Leonardo AI Lança Fluxos de Trabalho de Consistência de Marca para Equipes de Conteúdo Empresarial

Rebeca Moen

30 de Mar de 2026 01:01

A Leonardo AI introduz fluxos de trabalho de referência de imagem e de frames de início e fim, permitindo que as marcas mantenham a consistência visual em imagens e vídeos gerados por IA.

A Leonardo AI publicou fluxos de trabalho detalhados para manter a consistência de marca em conteúdos visuais gerados por IA, abordando um dos pontos de dor persistentes para equipas de marketing empresariais que adotam ferramentas de IA generativa.

As técnicas centram-se no uso de referências de imagem em vez de prompts de texto apenas, para controlar variáveis visuais específicas—paletas de cores, tipografia, logótipos e mascotes de marca. Para a geração de vídeo, a Leonardo recomenda fluxos de trabalho de Image-to-Video (I2V) e de Start/End frame, para evitar a “distorção de identidade” que faz com que os temas se deformem ou mutem durante sequências em movimento.

A Abordagem Técnica

A ideia central: os prompts de texto não chegam. Quando pede a um modelo de IA que use “cores de marca” ou “um tipo de letra específico”, está essencialmente a pedir-lhe que adivinhe a partir dos dados com que foi treinado.

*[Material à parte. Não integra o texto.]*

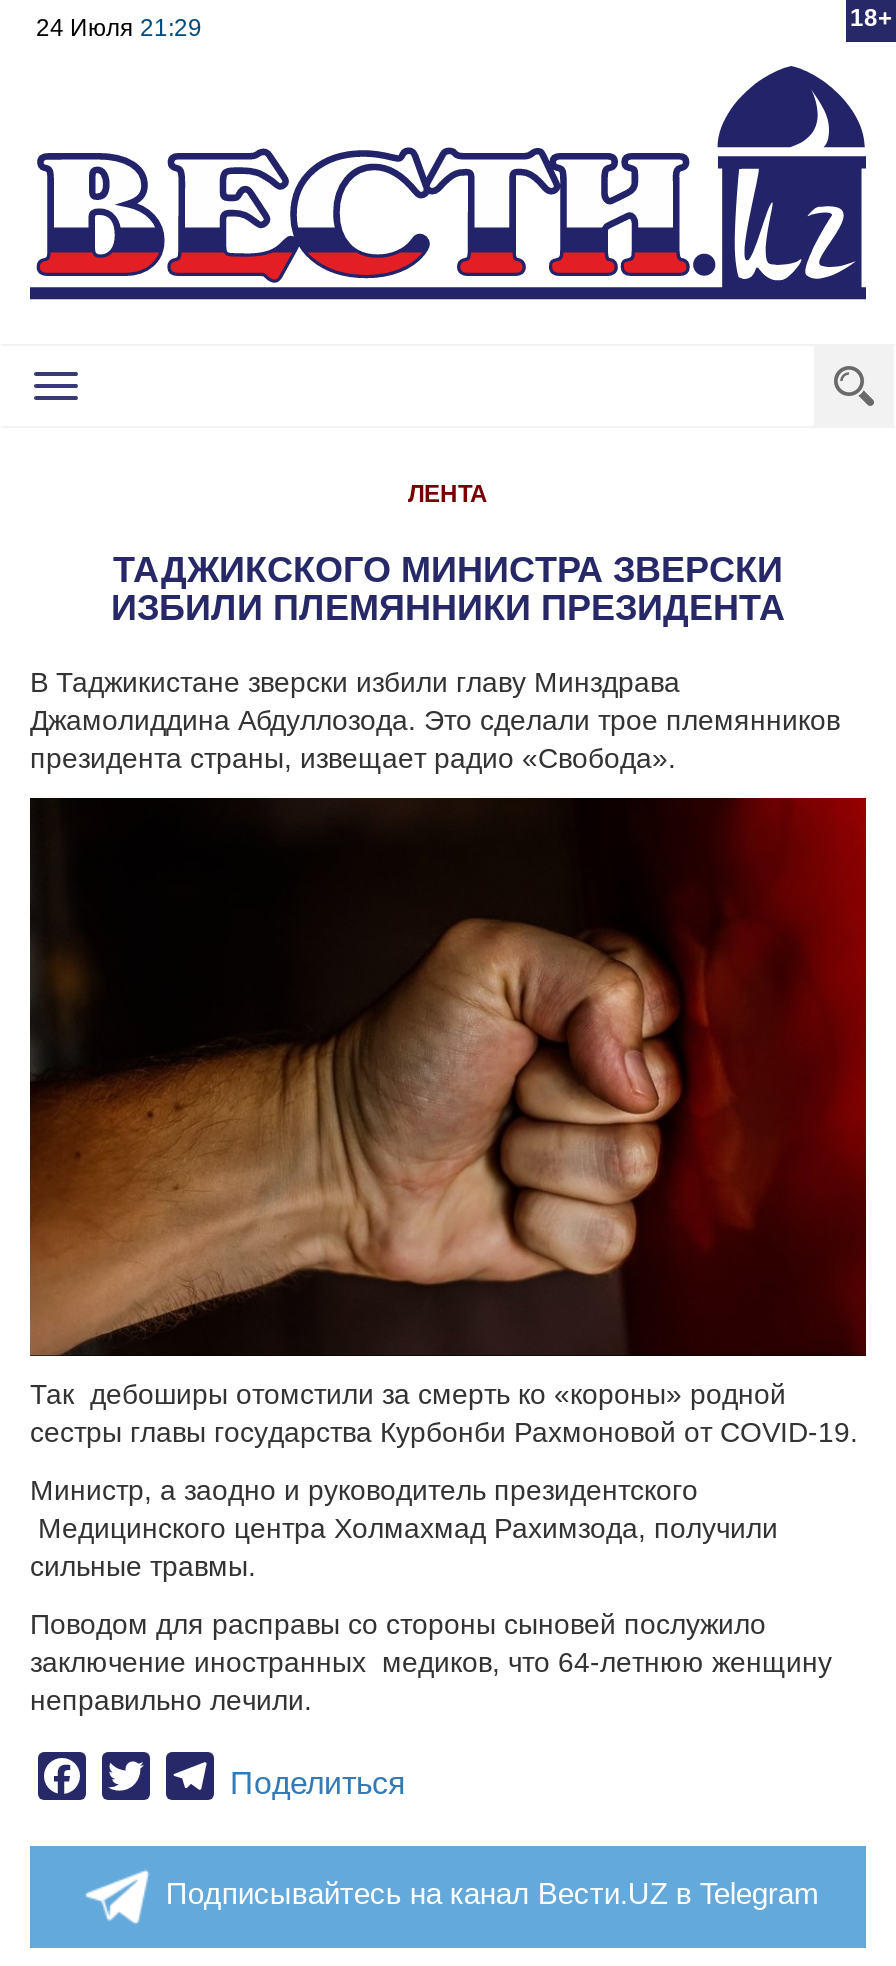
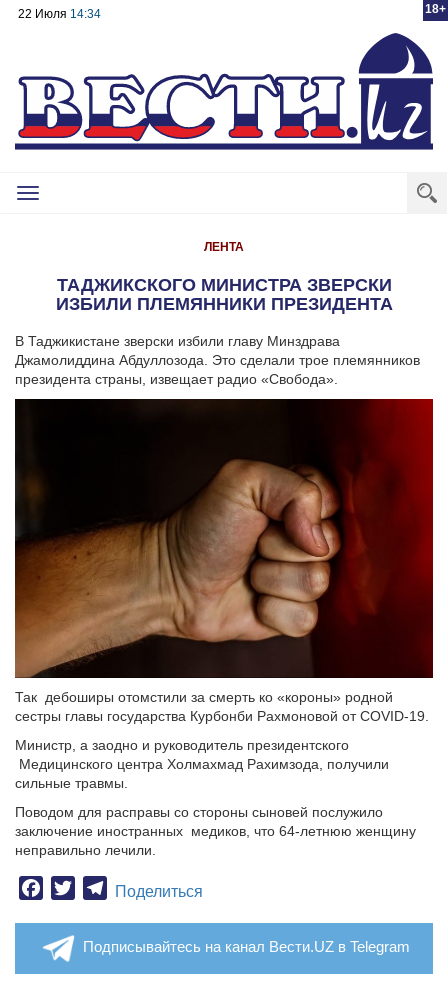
- 24 Июля 21:29
+ 22 Июля 14:34
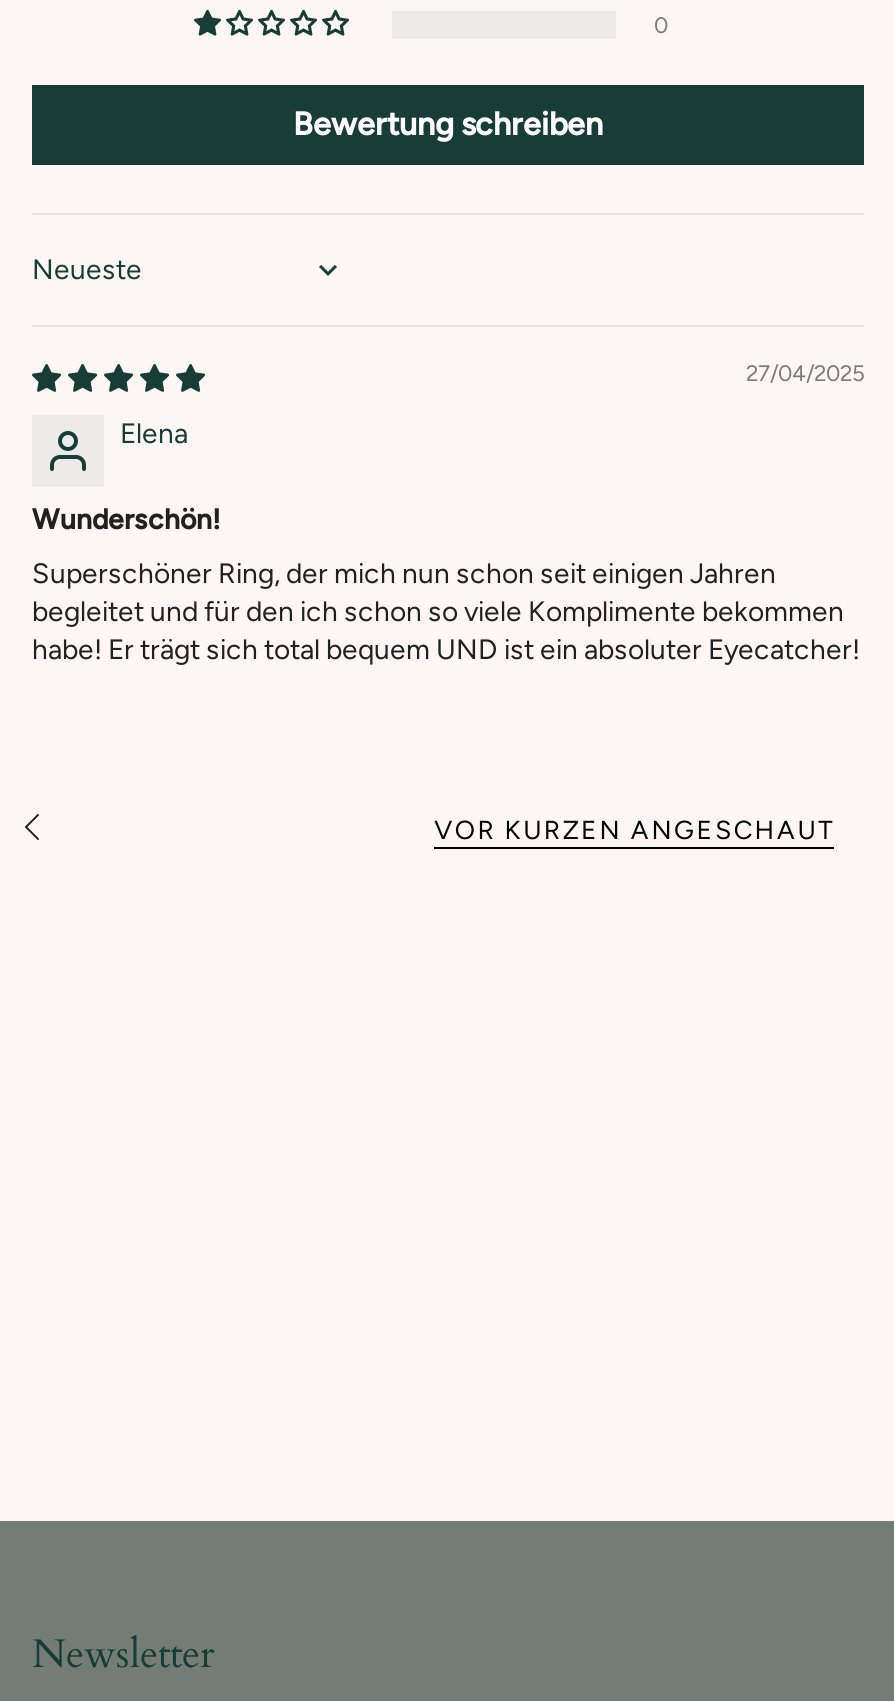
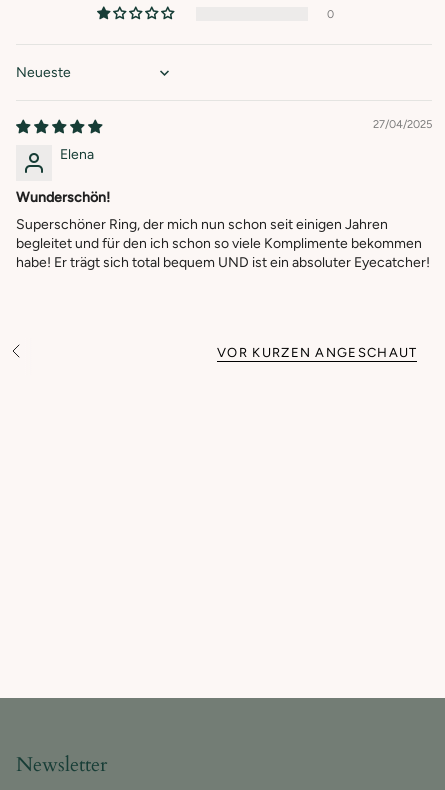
- Bewertung schreiben
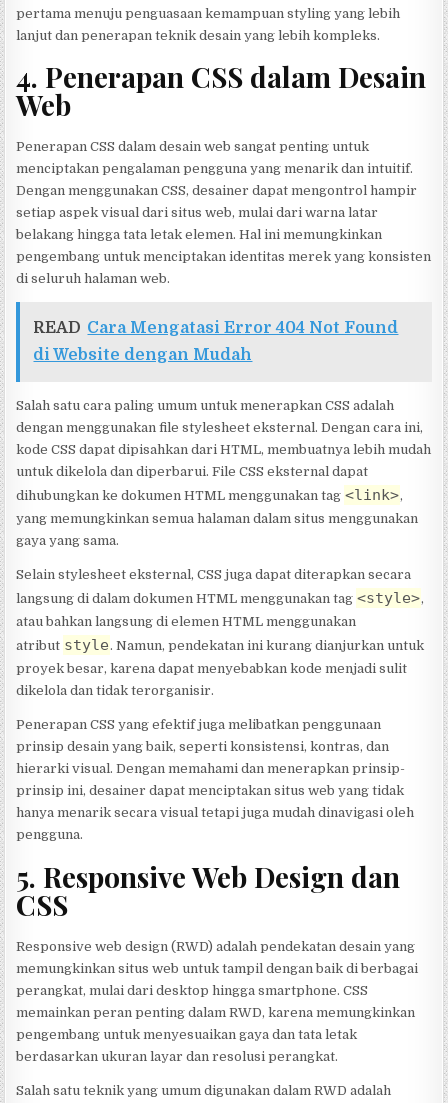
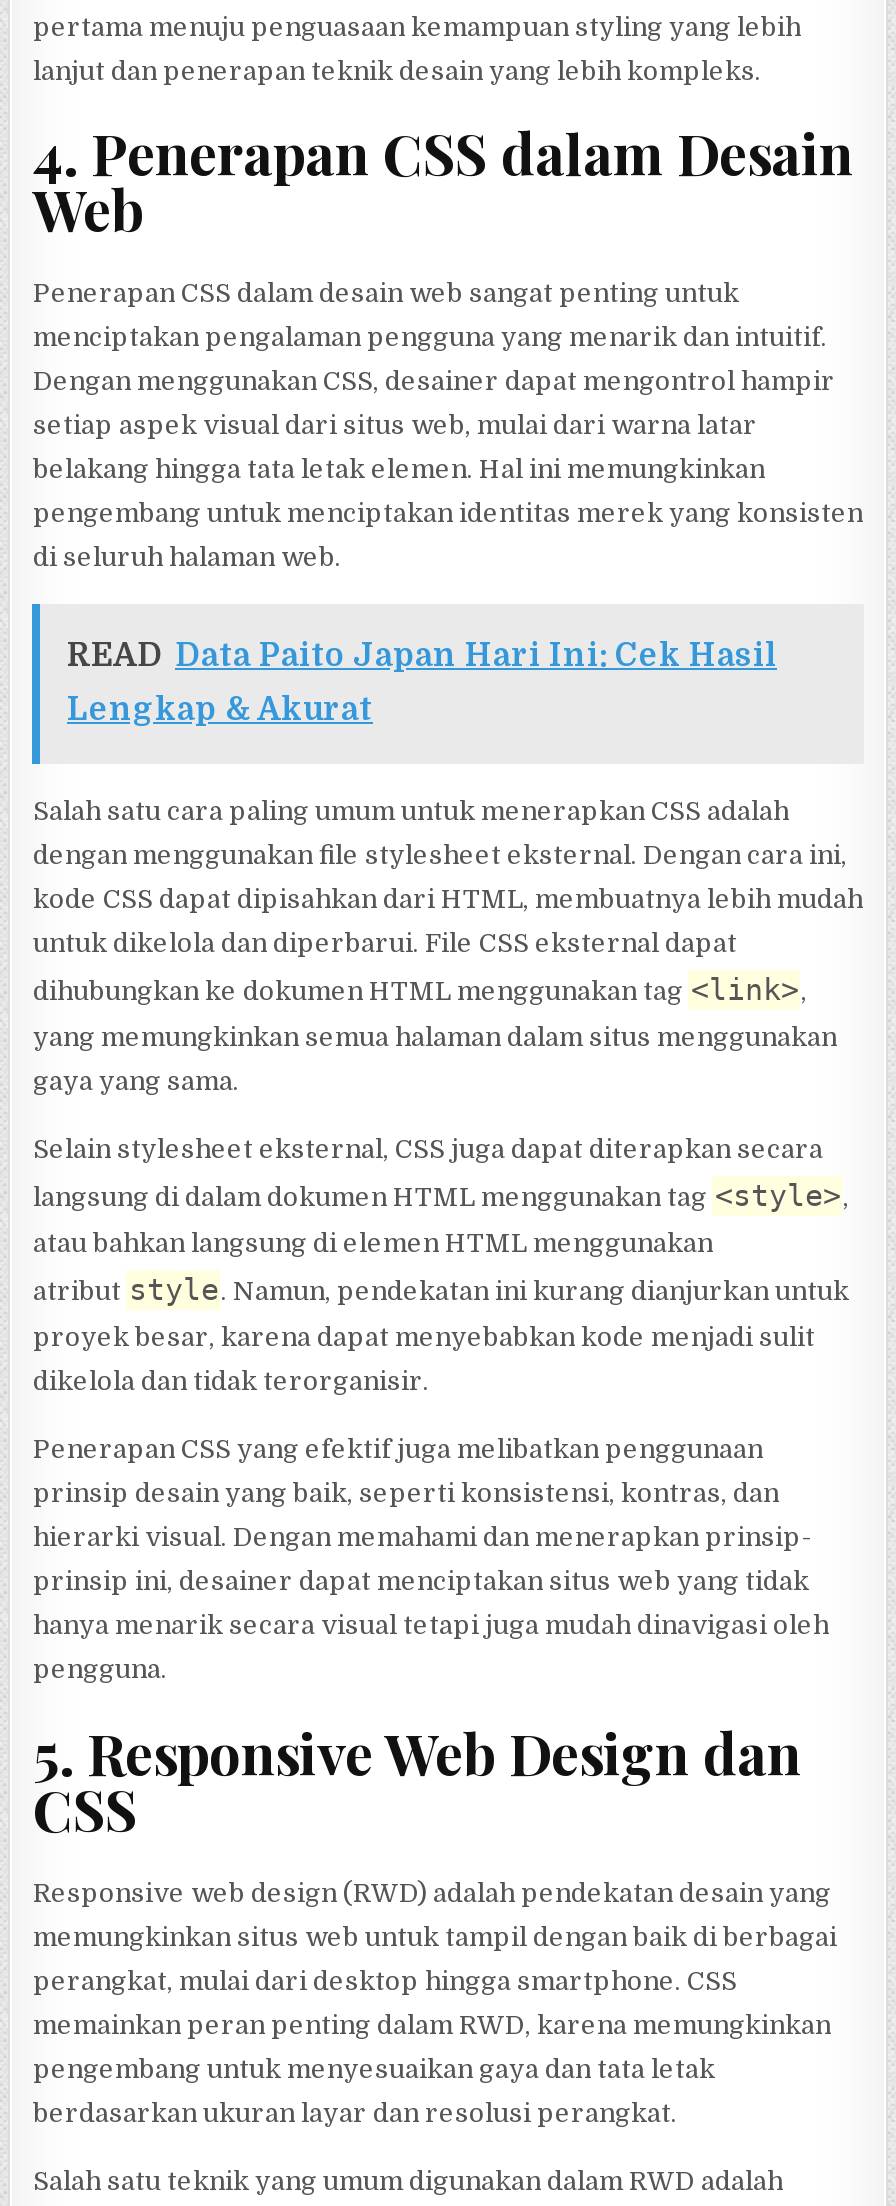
- READ Cara Mengatasi Error 404 Not Found
+ READ Data Paito Japan Hari Ini: Cek Hasil

- di Website dengan Mudah
+ Lengkap & Akurat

O resultado tende para saídas genéricas, no meio do espectro.

A solução da Leonardo envolve a criação de folhas de referência visuais—amostras de cor com códigos HEX, amostras de tipografia, ficheiros de logótipos—e o seu carregamento diretamente como referências de imagem juntamente com prompts de texto. Para um mockup de interface usando uma paleta de cores específica, isto significa gerar uma folha de amostras de cor através de ferramentas como o gerador de paletas da Canva, e depois alimentar essa imagem no modelo enquanto também inclui códigos HEX no texto do prompt.

A tipografia coloca um desafio mais difícil. A substituição de tipos de letra continua a ser uma das tarefas mais difíceis na geração de imagens por IA, segundo a Leonardo. Mesmo os modelos que conseguem renderizar texto legível têm dificuldades em corresponder a tipos de letra específicos nomeados apenas a partir de prompts. O recurso: criar uma visual simples que mostre o tipo de letra e usá-la como referência de imagem; depois, alternar para modelos otimizados para tratamento de texto—a Leonardo recomenda o seu modelo Nano Banana Pro para esta tarefa.

A Consistência em Vídeo Exige Mais Controlo

A geração de vídeo agrava o problema da consistência. Sem âncora de frames, os modelos de IA têm de, em simultâneo, inventar o estilo visual e calcular a física do movimento—uma receita para falhas.

O fluxo de trabalho Start/End frame bloqueia exatamente onde um vídeo começa e termina, eliminando o trabalho de adivinhação. A Leonardo enfatiza o upscaling das imagens antes de as fornecer aos modelos de vídeo; frames iniciais de baixa resolução podem fazer com que a IA interprete ruído de pixels como formas físicas, criando artefactos durante a animação.

Modelos diferentes servem objetivos diferentes. A Leonardo sugere o Veo 3.1 para animações de morphing e o Kling 3.0 para sequências orientadas por personagens, embora a seleção do modelo dependa da aplicação criativa específica.

Porque Isto Importa para as Equipas de Marketing

A “armadilha da saída genérica” não é apenas um problema estético—é um problema de diluição da marca. Os modelos base de IA treinados em conjuntos de dados massivos produzem naturalmente a média estatística de imagens semelhantes. Essa média não tem a caraterística distinta que diferencia marcas.

As orientações da Leonardo incluem a construção de bibliotecas centralizadas de prompts, para que as equipas trabalhem a partir de fundamentos idênticos, em vez de cada membro improvisar a sua própria abordagem. Sem normalização, a consistência da marca desagrega-se rapidamente entre campanhas.

A empresa reconhece que, por si sós, as rotinas técnicas não produzem conteúdos verdadeiramente alinhados com a marca. “Os modelos de IA são excelentes a seguir instruções estruturais e a corresponder a cores, mas carecem de empatia”, afirma o guia. O operador humano fornece a inteligência emocional para ligar as mensagens de marca às expectativas do público—enquanto a IA trata da velocidade de execução e da geração visual.

Para equipas empresariais a avaliar ferramentas de conteúdos de IA, estes fluxos de trabalho representam o estado da arte atual para geração controlada. Se concorrentes como Midjourney, DALL-E ou Runway oferecem funcionalidades equivalentes de controlo de marca poderá determinar quais plataformas capturam o mercado empresarial.